Bulgaria suffered a blow to convergence hopes last month after it said it had hidden the truth about the size of its 2009 budget deficit in Greek-style misreporting and scrapped plans to apply to enter the pre-euro ERM-2 waiting room this year.
There is also the example of Slovakia. After it joined in 2009 businesses cheered that currency risk had been banished.
But when the crisis hit, its neighbours let their currencies slide against the euro by 20-30 percent and some producers moved to Hungary or Poland, favouring their cheaper labour costs.
Now Slovaks complain Prague and Budapest are cheaper in many ways than Bratislava and ask why their country, with living standards at 70 percent of Greece's, should send aid to Athens.
Another advantage of the euro, low borrowing costs, is no longer a sure thing. On Thursday, Greece's 10-year bond yields hit 9.235 percent; Portugal's were 5.592. That compared to 3.899 percent for the Czechs, and 5.81 percent for Poland.
Those levels also show investors have largely abandoned more than a decade of trades based on the idea that non-euro EU member bond yields would converge with the euro zone's because most of that has happened. Now they mostly target assets according to each country's economic fundamentals.
EYEING ESTONIA
All of the countries that joined the EU in 2004 and 2007 are required to take on the euro, but no deadline is specified, and doubts over the zone's future could, in an extreme scenario, lead to some countries delaying adoption indefinitely.
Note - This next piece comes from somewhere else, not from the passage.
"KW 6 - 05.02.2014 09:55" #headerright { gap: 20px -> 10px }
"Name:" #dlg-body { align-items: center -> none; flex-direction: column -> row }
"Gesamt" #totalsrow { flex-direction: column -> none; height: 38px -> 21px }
That could potentially lead to a Sweden- or Denmark-like situation. They are not obliged to adopt the euro and policymakers have put any plan of doing so on hold, at least until they see a reason for it and public support rises.
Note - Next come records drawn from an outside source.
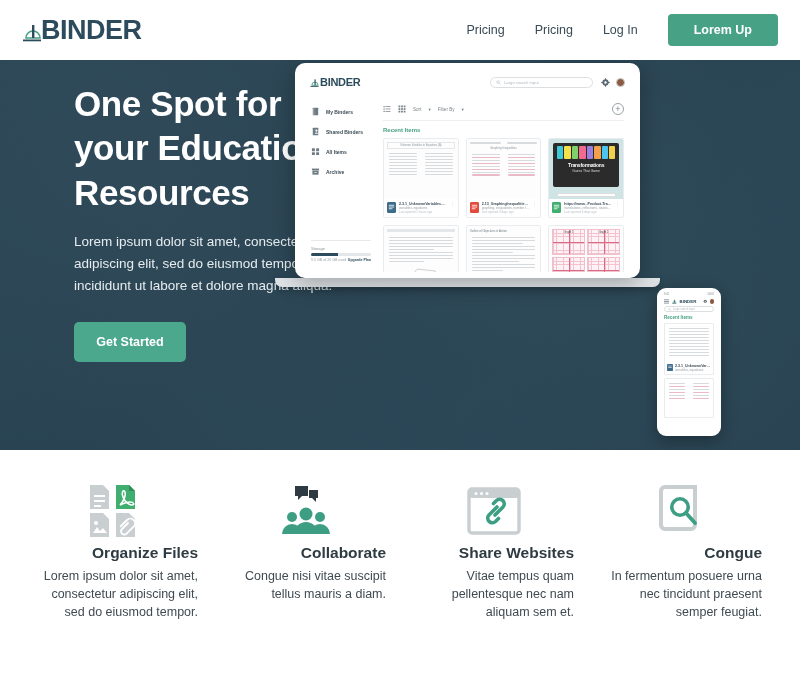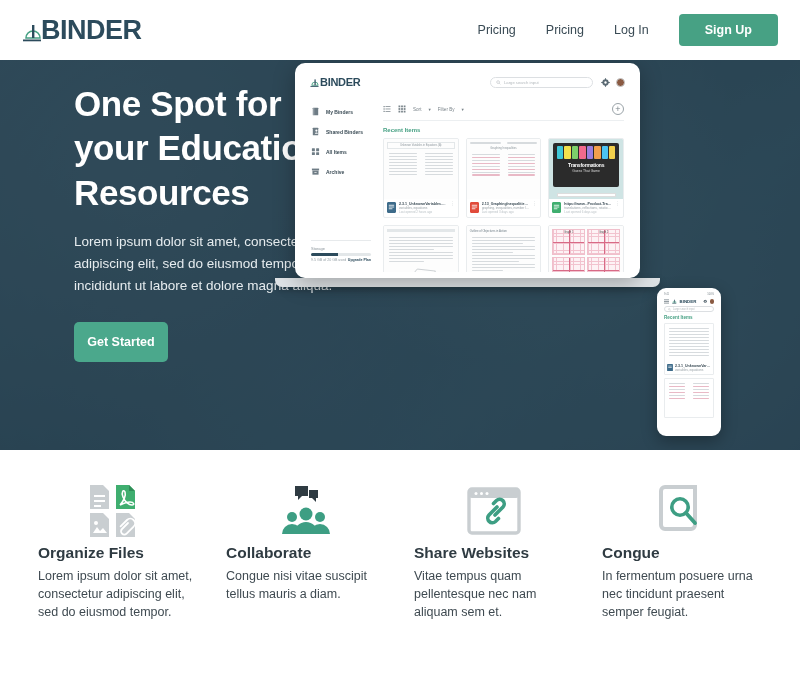"Sign Up" button.signup-btn { text: Sign -> Lorem }
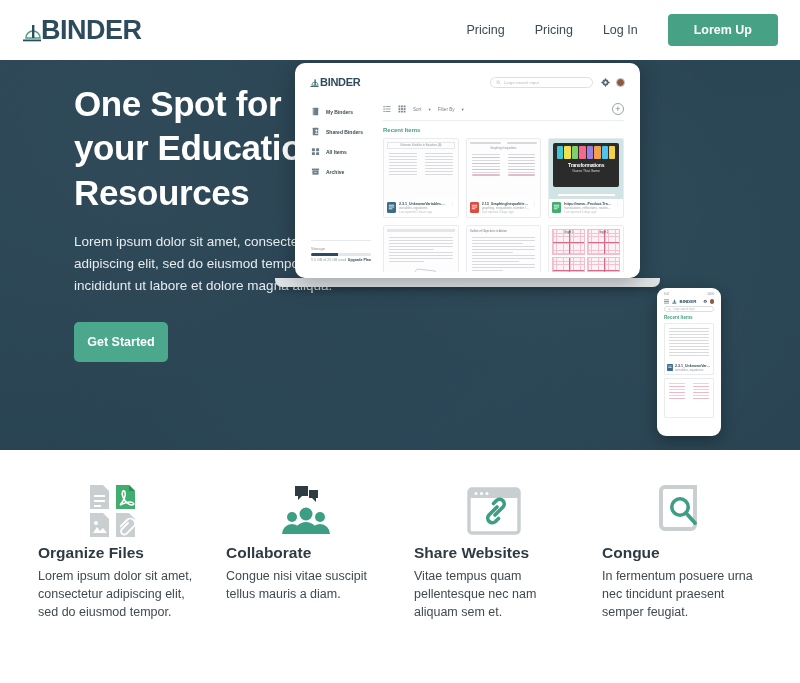"Get Started" .get-started-btn { width: 94px -> 112px }
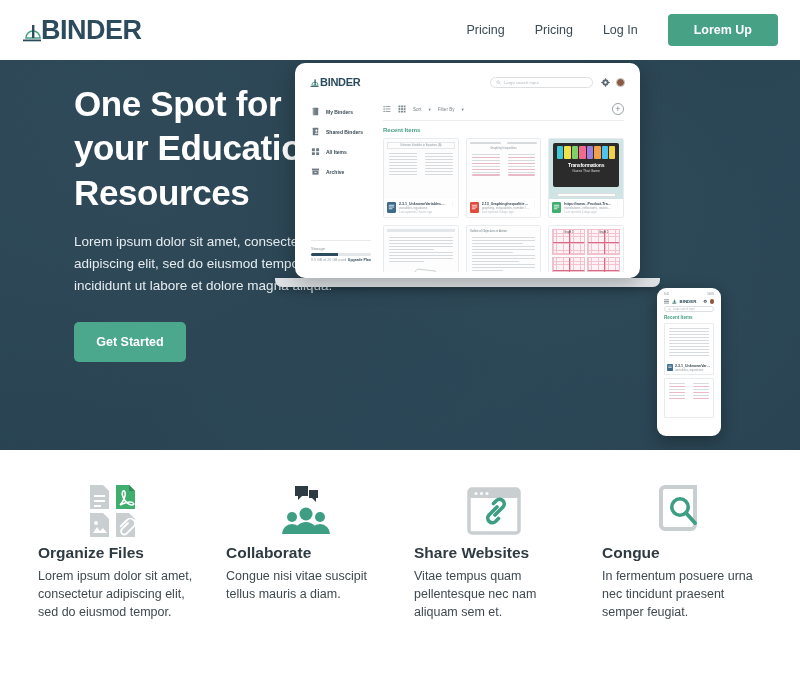"Organize Files" .feature { text-align: left -> right }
Analysts said the European Commission's Estonia report could show a shift on willingness to accept new members, and European Monetary Affairs Commissioner Olli Rehn said on Wednesday Tallinn's bid was "certainly not a done deal yet".
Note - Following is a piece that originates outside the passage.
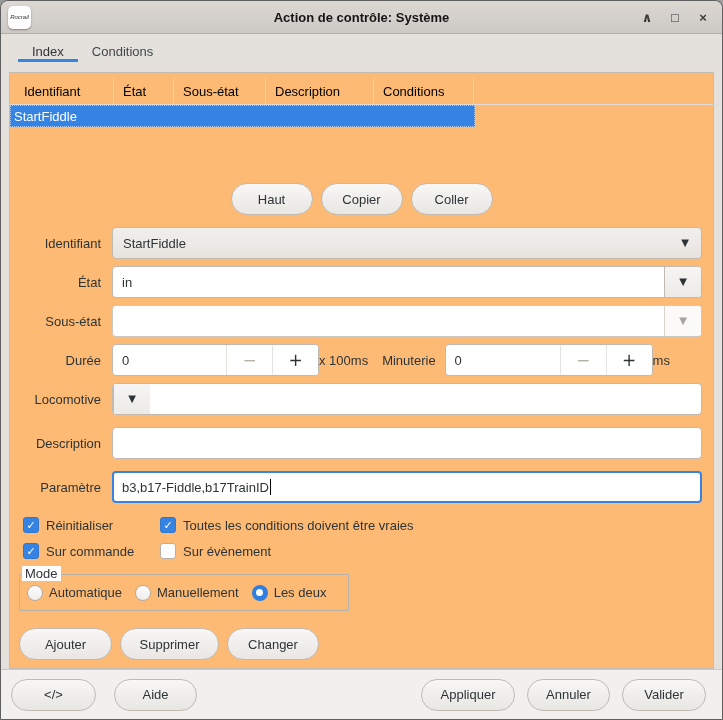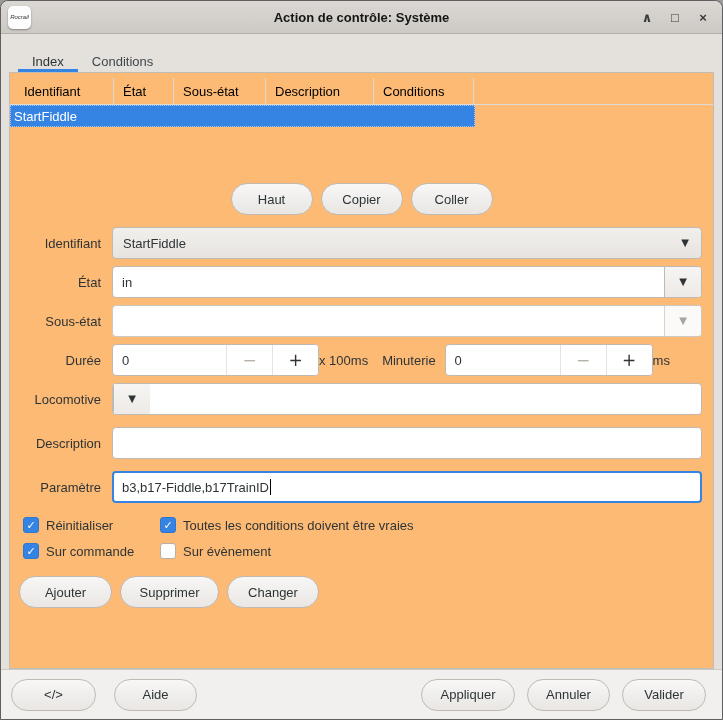"Index" .tabstrip { align-items: flex-end -> center }
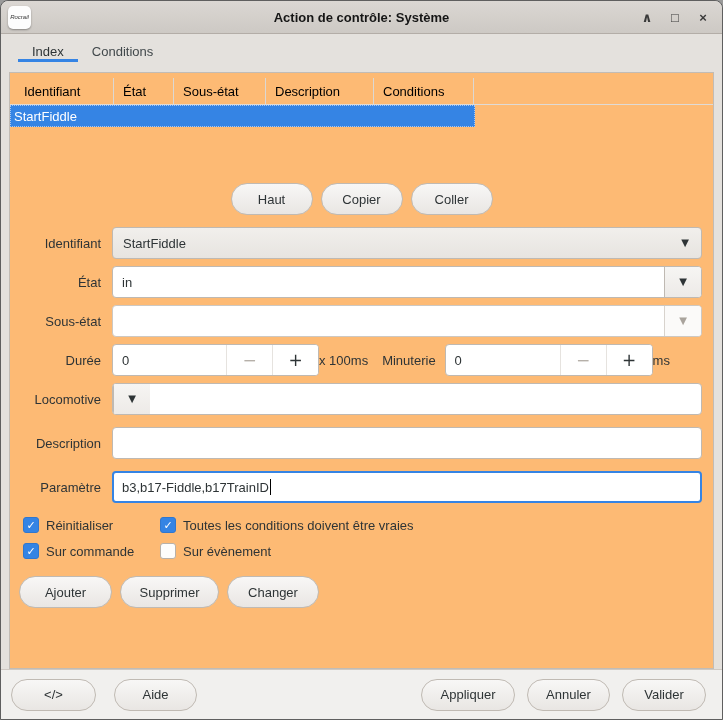"Mode" div.modebox { html: none -> <div> <span>Mode</span> <div> <div> <span></span> <span>Automatique</span> </div> <div> <span></span> <span>Manuellement</span> </div> <div> <span></span> <span>Les deux</span> </div> </div> </div> }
A final green light, if it comes, is expected on July 13.
"We think that they will accept them, but they will give some signal, a kind of a change will occur," said Barclays Capital's Daniel Hewitt.
Besides winning back confidence from euro zone politicians, the main challenge is cutting budget deficits that, in the cases of Poland, Romania and the Czech Republic, are around twice the required level of 3 percent of GDP.
Debt levels among candidates are far lower than in euro members Greece or Italy, but a weak growth outlook in the next few years may complicate efforts in some countries to adhere to the euro zone's 60 percent of gross domestic product ceiling.
Elisabeth Gruie, an economist at BNP Paribas, is not waiting for the Estonia report and says the euro zone will shut its doors to the larger aspirants for a while after Estonia gets in.
"With problems afflicting the euro zone policymakers will certainly move to a zero-tolerance attitude," she said.